Again, this comes down to getting value out of an E2E testing suite. If it is not integrated into the software development flow the E2E tests provide close to no value.

For that reason, I recommend that you set up the CI to run on e2e tests as soon as you have written one test.

I recommend you have a smoke test suite for running on each code check-in and a longer suite running 2 times daily on the master branch (eg. 10 pm/am).

The E2E tests might not run stable enough yet for you to use it as a merge check on pull requests, so until you get to that level, you can run it as a pre-push git hook locally and/or make it an optional merge check on pull requests, so flaky tests won’t block pull requests. Ideally, you have the tests running on the CI and make them a mandatory merge check on the pull requests once the tests have proven to be stable/trustworthy.

#7: Not knowing how to debug Cypress tests

Cypress tests run in the same JS context as your application. That means you can easily just write debugger statements/create breakpoints in your Cypress testing browser by opening DevTools in your Cypress browser. From here, you can break in places you need to debug.

You can also add an NgRx meta reducer running for E2E tests only, to log state and actions for easier tracing (if you use NgRx).

Also, when running the Cypress tests on the CI, make sure to run it in headless mode and make it record a video. You want to publish this video upon CI E2E test failure, eg. as an artifact, so you can easily troubleshoot why the test failed.

#8: Not mocking out external dependencies

What I recommend, to get the most “bang for the buck” test scope is, you run your Cypress tests together with your BFF (backend for frontend) BUT you mock out external calls from the BFF/backend. Often we can have critical business logic on the BFF, we want to test in combination with the frontend to have a prober end-to-end test.

Running this together will require that your BFFs can run in a test mode/pass a test header to requests, indicating that the BE should stub out external dependencies.

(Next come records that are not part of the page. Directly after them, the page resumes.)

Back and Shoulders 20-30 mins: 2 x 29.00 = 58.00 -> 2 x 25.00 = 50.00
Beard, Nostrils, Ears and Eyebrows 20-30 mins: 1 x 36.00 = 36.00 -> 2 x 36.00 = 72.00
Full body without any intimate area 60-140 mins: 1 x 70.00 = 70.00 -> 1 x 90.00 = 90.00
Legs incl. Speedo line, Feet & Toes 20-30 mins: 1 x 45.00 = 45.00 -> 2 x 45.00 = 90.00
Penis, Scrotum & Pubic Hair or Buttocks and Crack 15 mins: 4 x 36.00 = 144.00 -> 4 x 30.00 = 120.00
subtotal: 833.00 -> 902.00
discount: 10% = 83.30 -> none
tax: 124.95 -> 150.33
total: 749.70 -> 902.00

This might not be necessary for everyone, eg. if your staging environment is already fast and stable, but if you are dealing with a fragile staging environment (often seen in financial institutions), this is a must for running stable E2E tests.

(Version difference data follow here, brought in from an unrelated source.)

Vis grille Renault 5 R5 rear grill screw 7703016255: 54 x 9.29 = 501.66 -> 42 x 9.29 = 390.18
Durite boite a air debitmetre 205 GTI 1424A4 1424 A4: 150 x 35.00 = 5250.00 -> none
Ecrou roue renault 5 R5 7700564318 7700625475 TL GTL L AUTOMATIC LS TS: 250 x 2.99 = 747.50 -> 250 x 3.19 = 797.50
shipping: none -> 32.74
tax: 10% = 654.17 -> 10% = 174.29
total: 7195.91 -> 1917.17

#9: Not retrying fragile tests for fragile environments

As a worst-case scenario, if you are dealing with a flaky environment, you can use the cypress-plugin-retries plugin to retry failed tests. This is not to be lazy and swipe the flaky tests under the carpet but should only be used if the flakiness is out of your control eg. flaky environment/dependencies and you can’t mock out the flaky dependency (as previously mentioned).

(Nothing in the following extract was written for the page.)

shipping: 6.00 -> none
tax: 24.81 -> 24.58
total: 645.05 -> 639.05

Remember, Cypress tests are only trying to automate what a manual tester would already do when testing. A manual tester might experience flaky behavior on the first try, then retry, and see the test pass to conclude the status as green, ie. some flakiness is accepted.

If you are running Cypress against an environment, that should not tolerate flake, eg. production, don’t use this plugin. This should fail loudly and raise alarms.

This is how you set up retry for your flaky tests:

1) Install

To set this up, you first install the plugin from npm:
npm i -D cypress-plugin-retries

2) Setup plugin

In your support/index.js file, you set up the plugin:

// Retry failed tests:
require('cypress-plugin-retries')

3) Configure amount of retries

Either set a default in your Cypress environment config:

{
  "env":
  {
    "RETRIES": 2
  }
}

Or set the number of retries for a specific test:

it('test', () => {
    Cypress.currentTest.retries(2)
})

The number of retries should match the threshold for a manual tester.

And voila, now you will see something like this in when running Cypress tests with flake.

Conclusion

In this post, we saw the nine most common mistakes I see companies make with Cypress E2E testing, which makes the return of investment from testing less than optimal:

  1. Not making commands/assertions retry-able
  2. Not creating page objects
  3. Not using dedicated test selectors
  4. Not making tests deterministic
  5. Too many end to end tests
  6. Not running the tests on each PR (CI)
  7. Not knowing how to debug Cypress tests
  8. Not mocking out external dependencies
  9. Not retrying fragile tests in flaky environments

 

If you liked this post, you owe it to your team members, LinkedIn and Twitter followers to share it, so that we together can make E2E testing a great experience!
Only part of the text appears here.